Lo que pertenece a la esencia misma del sacrificio eucarístico, que es la Misa, es decir, la transustanciación, debe abordarse con la mayor reverencia, cuidado y atención. Por lo tanto, uno debe abordar la obtención de los elementos del pan y del vino con este espíritu. Además de cuidar la elaboración adecuada del pan de trigo, el vino sacramental o de Misa debe obtenerse de fuentes fuera de toda sospecha que puedan garantizar un vino puro y sin adulterar.
Es norma de la Iglesia que nunca está permitido seguir una opinión probable o un curso de acción con respecto a la validez de cualquier sacramento, especialmente la Eucaristía, cuando se dispone de una opinión o procedimiento más seguro que asegure la validez (cf. Denz .-Schon. 2101).
Cristo está siempre presente en su Iglesia, especialmente en sus celebraciones litúrgicas. Es en la liturgia de los sacramentos donde experimentamos directa y normalmente la acción de Cristo. Por lo tanto, quienes confieren los sacramentos tienen la seria responsabilidad de hacerlo según la voluntad expresa de la Iglesia, guardiana designada de estas fuentes de santidad. Cualquier abuso perturba a los fieles en su derecho a una buena administración.

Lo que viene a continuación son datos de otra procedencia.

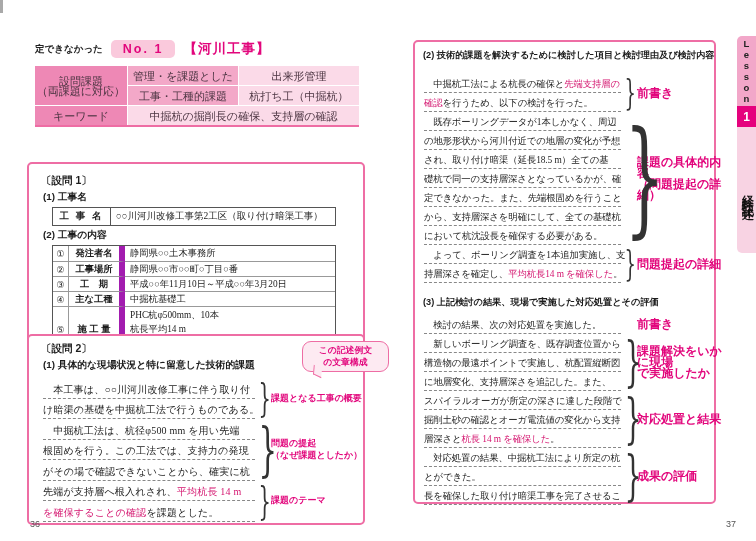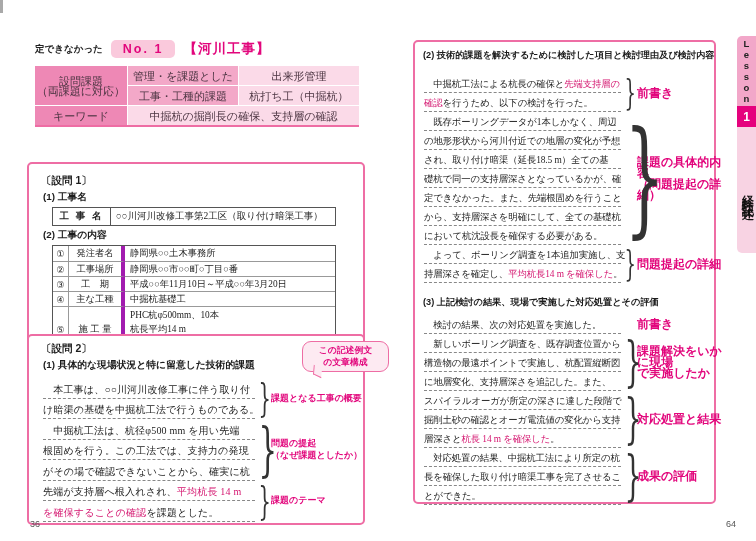--- a/index.html
+++ b/index.html
@@ -47,7 +47,7 @@
               border-top:1px solid #999;}
   .dtable>div.r1{border-top:none;}
   .dt-no{justify-content:center;border-right:1px solid #999;font-size:8.5px;}
-  .dt-label{justify-content:center;border-right:4px solid #a21caf;font-weight:normal;}
+  .dt-label{justify-content:center;border-right:6px solid #a21caf;font-weight:bold;}
   .dt-val{padding-left:5px;font-family:"Liberation Serif","DejaVu Serif",serif;}
   .prewrap{white-space:pre-line;line-height:14px;align-items:flex-start !important;
            padding-top:1px;}

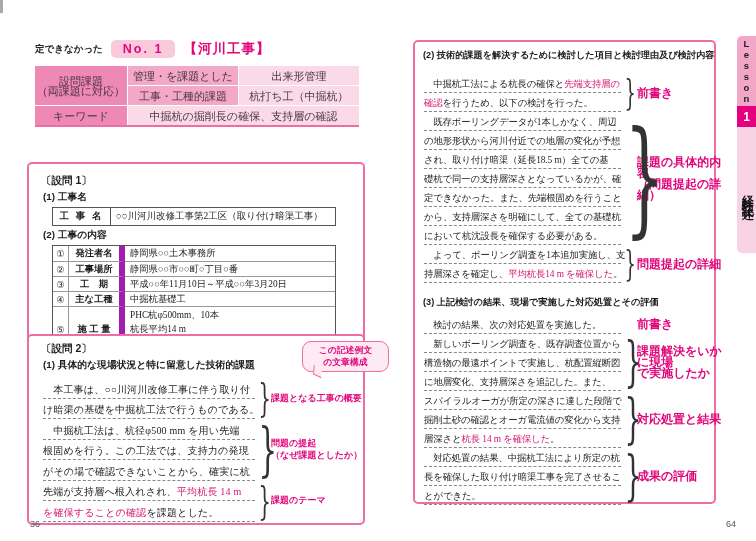--- a/index.html
+++ b/index.html
@@ -316,10 +316,10 @@
             <span>　対応処置の結果、中掘杭工法により所定の杭</span>
           </div>
           <div class="bline">
+            <span>とができた。</span>
+          </div>
+          <div class="bline">
             <span>長を確保した取り付け暗渠工事を完了させるこ</span>
-          </div>
-          <div class="bline">
-            <span>とができた。</span>
           </div>
         </div>
         <div class="grp-brace" style="font-size: 54.15px;">}</div>

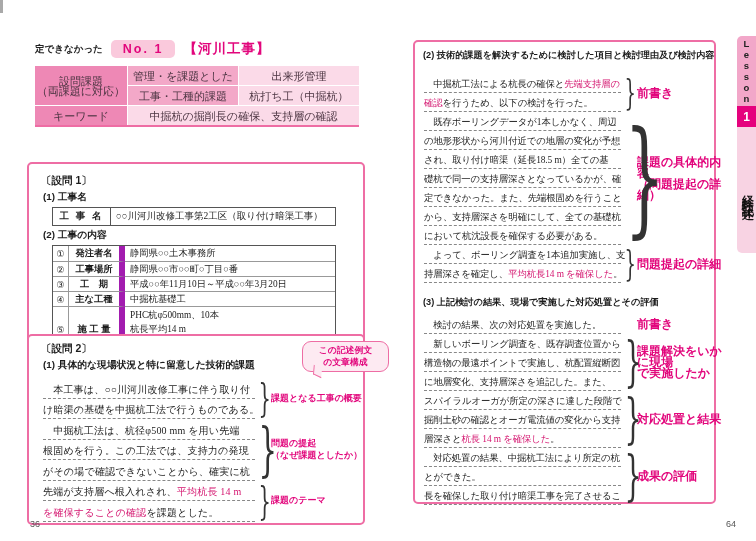--- a/index.html
+++ b/index.html
@@ -328,7 +328,7 @@
     </div>
 </div>
 
-<div class="abs pageno" style="left:712px;top:519px;width:24px;text-align:right;">64</div>
+<div class="abs pageno" style="left:712px;top:519px;width:24px;text-align:right;">37</div>
 
 <div class="abs side-tab">
   <div class="tab-lesson">Lesson</div>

Por otro lado, los fieles pueden emitir un juicio prudente en una situación sobre la corrección o no de una acción u omisión particular cuando comprenden lo que pertenece a la validez y la licitud de la acción sacramental. Los casos de preocupación suelen surgir en torno a la celebración de la Misa y en gran parte en el ámbito de la legalidad.
Reconociendo que pueden surgir problemas en la liturgia de los sacramentos, una instrucción, Donum inestimable (3 de abril de 1980), de la Congregación de los Sacramentos y del Culto Divino, cita a Tomás de Aquino (Summa Theologiae, II:II, q. 83, a. 1): “Quien ofrece culto a Dios en nombre de la Iglesia de una manera contraria a lo establecido por la Iglesia con la autoridad dada por Dios y que es costumbre en la Iglesia es culpable de falsificación”.
La instrucción continúa: “Ninguna de estas cosas puede producir buenos resultados. Las consecuencias son, y no pueden dejar de ser, el deterioro de la unidad de fe y culto en la Iglesia, la incertidumbre doctrinal, el escándalo y el desconcierto entre el Pueblo de Dios, y la casi inevitabilidad de reacciones violentas. Los fieles tienen derecho a una verdadera liturgia, es decir, la liturgia deseada y establecida por la Iglesia, que de hecho ha indicado dónde se pueden hacer adaptaciones según las exigencias pastorales de los diferentes lugares o de los diferentes grupos de personas. La experimentación indebida, los cambios y la creatividad desconciertan a los fieles.
“El uso de textos no autorizados supone una pérdida de la necesaria conexión entre el lex orandy y lex credendi. Hay que recordar la advertencia del Concilio Vaticano II a este respecto: "Ninguna persona, aunque sea sacerdote, puede añadir, quitar o cambiar nada en la liturgia por su propia autoridad". Y Pablo VI, de venerable memoria, afirmó que “Quien aprovecha la reforma para realizar experimentos arbitrarios está desperdiciando energías y ofendiendo el sentido eclesial”.